Toronto, ON – Over a hundred concerned Peterborough residents packed a room at the Holiday Inn, Tuesday night, for a town hall meeting that addressed the growing crisis in long-term care.

“We’re here this evening because we have a serious crisis in long-term care in Ontario and our seniors are suffering,” said Candace Rennick, Secretary Treasurer of CUPE Ontario and a former long-term care worker in Peterborough. “It’s simply not acceptable that our loved ones, the people who spent their lives building and caring for our community, are now being neglected because of insufficient staffing levels. Bill 33 would guarantee minimum care standards and we need to make sure it becomes law.”

Town hall panelists Hugh Armstrong, a Professor Emeritus from Carleton University who is part of a research team specialized in the study of long-term care; Tom Carrothers, chair of the Advocacy Committee of Family Councils; and Donna Paris, a personal support worker at Fairhaven, spoke about the growing crisis through their direct experiences.

Also present were managers and members of the Board of Directors for both Fairhaven Home for the Aged and St.

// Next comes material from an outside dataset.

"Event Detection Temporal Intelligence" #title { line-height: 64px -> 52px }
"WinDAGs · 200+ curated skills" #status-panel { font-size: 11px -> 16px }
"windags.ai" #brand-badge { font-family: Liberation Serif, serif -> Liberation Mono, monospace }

Joseph’s at Fleming, along with many families of current and past residents.

“We just don’t have enough staff to meet the growing and complex care needs of our aging residents. Daily care is rushed and lacks the compassion our seniors need,” said Donna Paris. “One very sad aspect of current care levels is that we don’t have not enough staff to answer call-bells when residents need help to the toilet and this increases incontinence levels. I love my job and break my back to do all I can, but our staff go home demoralized because we can’t provide the care our residents deserve.”

Currently the only legal guarantees Ontario’s long-term care residents have is that there will be a nurse on call in the home 24 hours a day and that they will get two baths a week.

Bill 33 (Time to Care Act) is a private members bill that was introduced by NDP Health Critic France Gélinas. If passed, it would mandate a four-hour minimum standard of daily care for aging seniors living in long-term care.

“Canada has the lowest care levels among countries with equivalent economies, and Ontario is the lowest in Canada,” said Hugh Armstrong. “If we are going to meet the needs of our seniors they must receive 4.1 hours of direct care each day.”

“This crisis is about more than the sensational headlines we see in the news,” said Tom Carrothers. “The daily reality for our family members is about neglect because there is just not enough staff to provide the quality of care our family members need.”

Family members in the room spoke passionately about their own experiences struggling to try and make sure their parents had the care they needed. They expressed great appreciation and sympathy for the long-term care workers they saw regularly, but didn’t hold back on their feelings of desperation and frustration at seeing their parent’s needs often going unmet.

“If we don’t demand that our government pass Bill 33, our seniors will continue to suffer,” said Rennick. “We all need to call our MPP to make sure he votes to support the Bill at second reading.”

CUPE is Ontario’s community union, with more than 260,000 members providing quality public services we all rely on, in every part of the province, every day. CUPE Ontario members are proud to work in social services, health care, municipalities, school boards, universities and airlines.